Academy students highlight program success
Support by state agency provides new opportunities
KENNESAW, Ga. (Mar 23, 2017) — By the numbers, students in the Academy for Inclusive Learning and Social Growth at Kennesaw State University are an impressive bunch, and they recently shared their story with the new executive director of the Georgia Vocational Rehabilitation Agency (GVRA).
“You are leading the life I pray my children have,” said GVRA Executive Director Sean Casey. “I hope they follow in your footsteps.”
The goal of the GVRA is to help people with disabilities become fully productive members of society by achieving independence and meaningful employment. The agency provides nearly $1 million in money and support to the Academy annually.

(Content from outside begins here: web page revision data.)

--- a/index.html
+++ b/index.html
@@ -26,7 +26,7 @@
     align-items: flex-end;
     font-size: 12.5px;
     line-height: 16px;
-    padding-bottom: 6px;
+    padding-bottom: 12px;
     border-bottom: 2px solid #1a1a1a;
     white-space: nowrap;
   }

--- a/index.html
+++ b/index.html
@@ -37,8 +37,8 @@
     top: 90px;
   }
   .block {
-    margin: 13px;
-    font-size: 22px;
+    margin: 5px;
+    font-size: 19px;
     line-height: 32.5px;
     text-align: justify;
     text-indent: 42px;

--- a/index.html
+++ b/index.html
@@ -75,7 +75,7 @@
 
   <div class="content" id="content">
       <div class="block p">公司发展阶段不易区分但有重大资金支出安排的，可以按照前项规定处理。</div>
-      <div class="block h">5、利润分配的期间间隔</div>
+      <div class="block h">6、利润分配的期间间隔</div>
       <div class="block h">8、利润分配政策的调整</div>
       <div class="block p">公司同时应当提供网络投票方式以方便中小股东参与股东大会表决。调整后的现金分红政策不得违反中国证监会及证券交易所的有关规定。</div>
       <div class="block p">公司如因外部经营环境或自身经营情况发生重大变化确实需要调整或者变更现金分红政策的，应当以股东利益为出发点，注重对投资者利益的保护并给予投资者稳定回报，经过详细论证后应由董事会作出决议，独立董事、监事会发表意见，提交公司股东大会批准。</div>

“We couldn’t do what we do without GVRA,” said Academy Executive Director Ibrahim Elsawy. “GVRA helps with scholarships for our students, pays the salaries of two transition teachers and we have a dedicated VR counselor, among many other things. Their support is vital to the success of our students.”

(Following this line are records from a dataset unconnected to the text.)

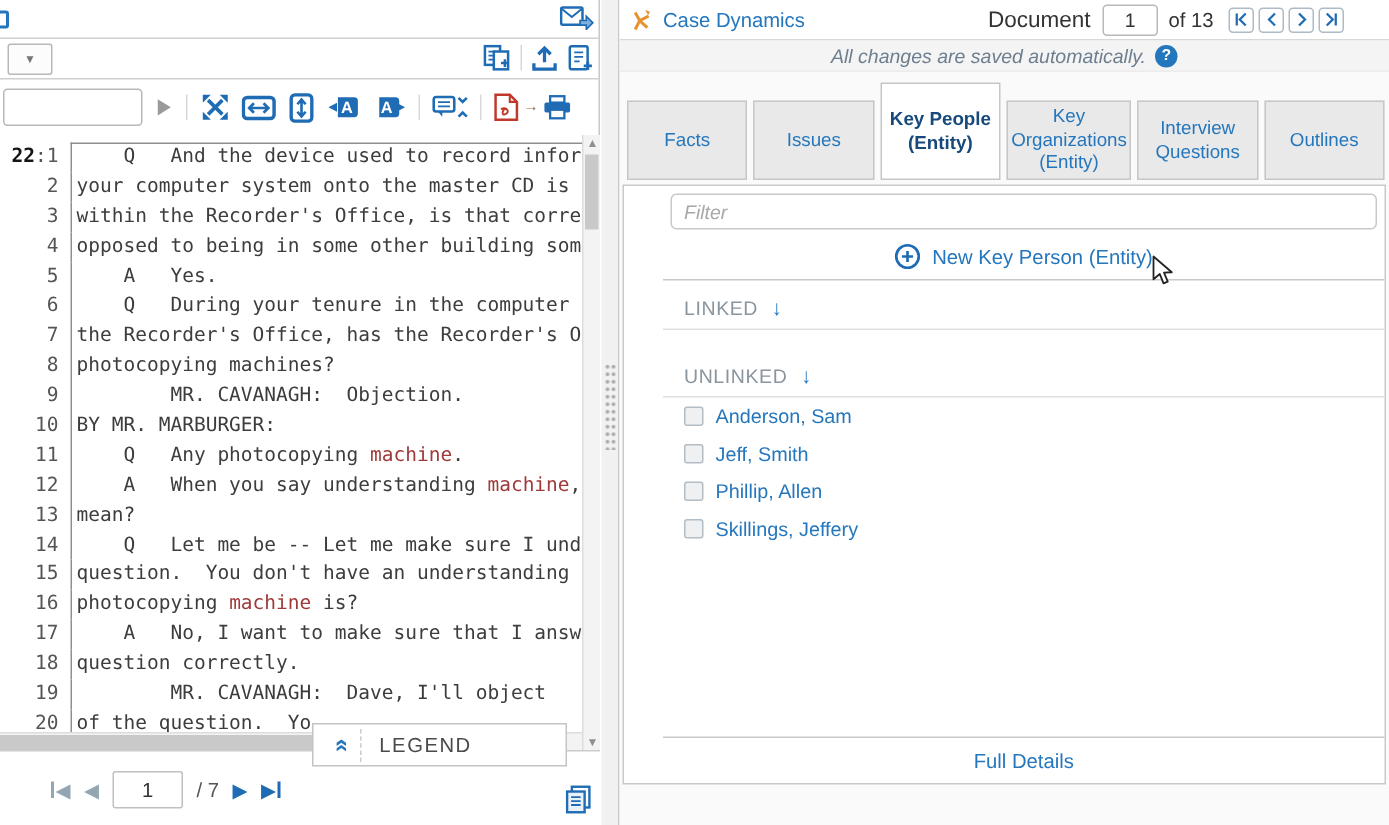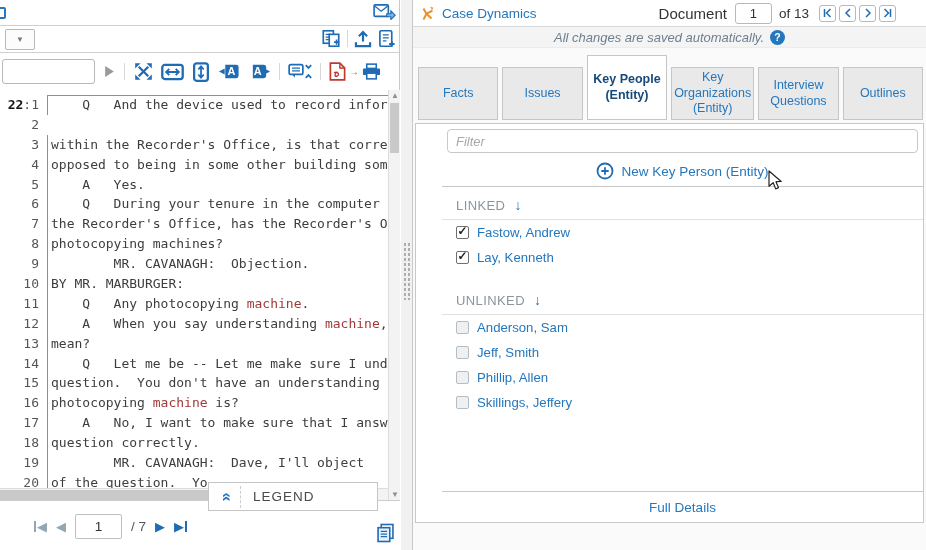--- a/index.html
+++ b/index.html
@@ -233,6 +233,7 @@
           </div>
           <div class="t-row">
             <span class="t-num">2</span>
+            <span class="t-text"><span>your computer system onto the master CD is</span></span>
           </div>
           <div class="t-row">
             <span class="t-num">3</span>

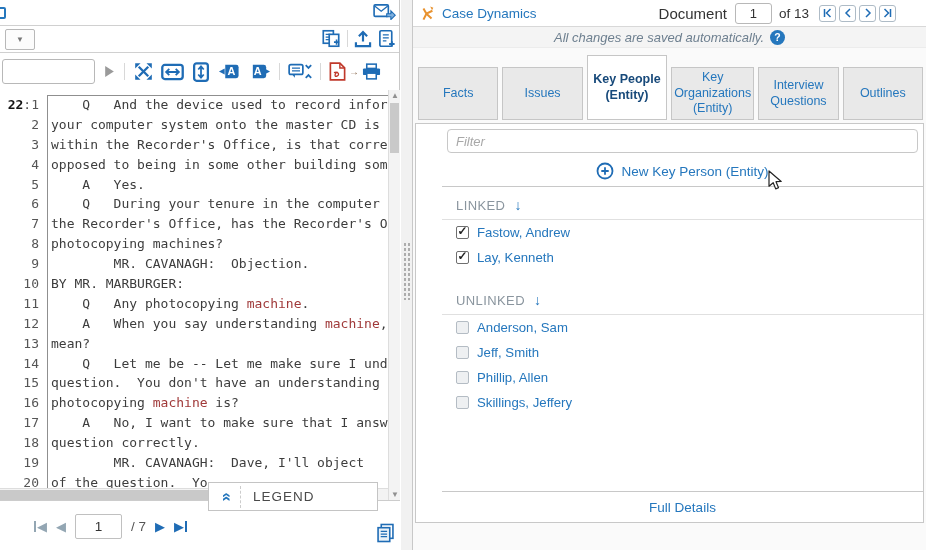--- a/index.html
+++ b/index.html
@@ -435,16 +435,6 @@
         <span>LINKED</span>
         <span class="hdr-arrow">↓</span>
       </div>
-      <div>
-          <div class="chk-row">
-            <span class="chk checked"></span>
-            <span class="person-name">Fastow, Andrew</span>
-          </div>
-          <div class="chk-row">
-            <span class="chk checked"></span>
-            <span class="person-name">Lay, Kenneth</span>
-          </div>
-        </div>
 
       <div class="list-gap"></div>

The Academy began with just three students in the fall of 2009, and today boasts 41 students and two certificate programs: the Academic, Social and Career Enrichment (ASCE) program; and the Advanced Leadership and Career Development (ALCD) program. The Academy, which was the first of its kind in Georgia, offers a fully inclusive college experience to students with different intellectual or developmental abilities.
There are now five similar programs across the state.

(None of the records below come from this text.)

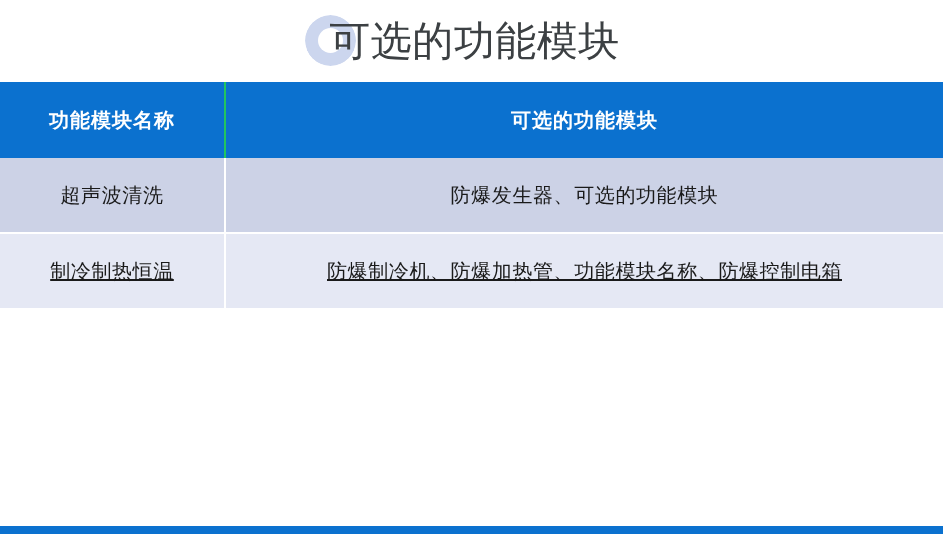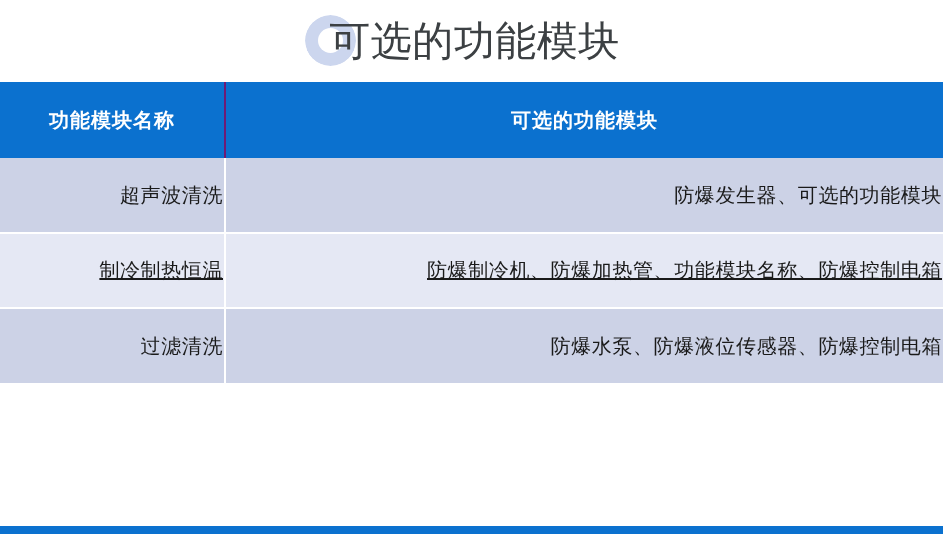--- a/index.html
+++ b/index.html
@@ -86,7 +86,7 @@
     box-sizing: border-box;
   }
   .module-table thead th.th-name {
-    border-right: 2px solid #701a75;
+    border-right: 2px solid #22c55e;
     margin-top: 12px;
   }
 

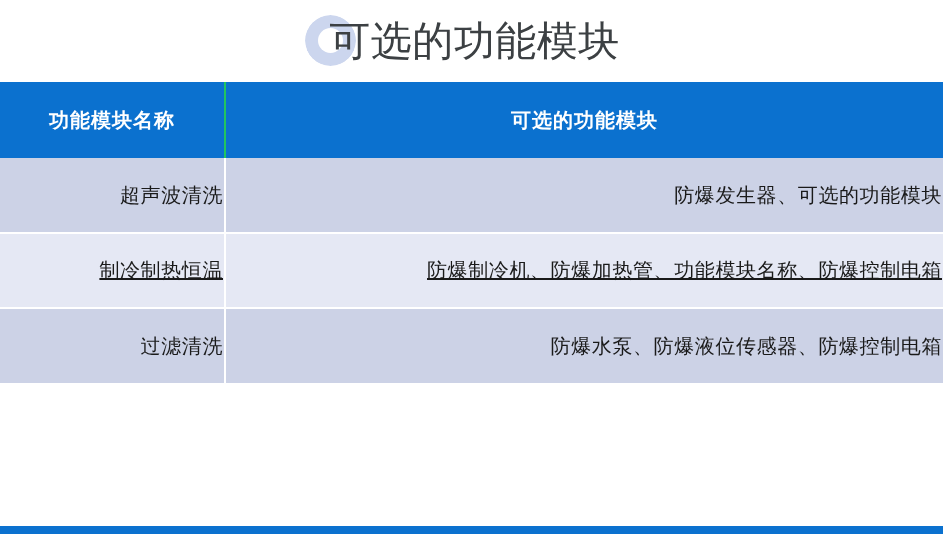--- a/index.html
+++ b/index.html
@@ -92,7 +92,7 @@
 
   .module-table tbody td {
     height: 75px;
-    text-align: right;
+    text-align: center;
     vertical-align: middle;
     font-size: 20px;
     color: #1a1a1a;

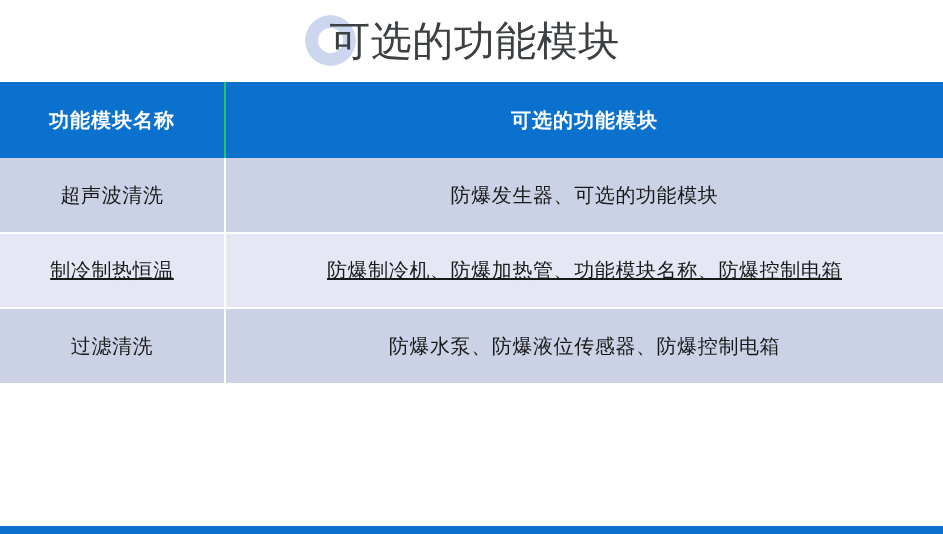--- a/index.html
+++ b/index.html
@@ -151,10 +151,6 @@
       <td class="td-name">制冷制热恒温</td>
       <td class="td-parts">防爆制冷机、防爆加热管、功能模块名称、防爆控制电箱</td>
     </tr>
-    <tr class="row-odd">
-      <td class="td-name">过滤清洗</td>
-      <td class="td-parts">防爆水泵、防爆液位传感器、防爆控制电箱</td>
-    </tr>
   </tbody>
 </table>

“The Academy is inclusive in every way, and not just with the students, but with other universities,” said Provost and Vice President for Academic Affairs Ken Harmon. “We’re like evangelicals out there. We didn’t say this is ours and we don’t want anyone else to have it. We want everyone to have it.”
According to the Academy:
· 87 percent of graduates are employed or pursuing higher education
· Academy students spend 350 hours a week working in internships
· 78 percent of students live on campus
· Taxpayers save $3,000 a month when a person with disabilities is gainfully employed and not receiving government assistance
“I’m truly very, very proud of all of you, and you should be proud of all you’re accomplishing,” Casey told the students. “It’s clear to me, very clear, this program is very successful. I’m confident the partnership we have will continue to grow and get larger and larger and larger.”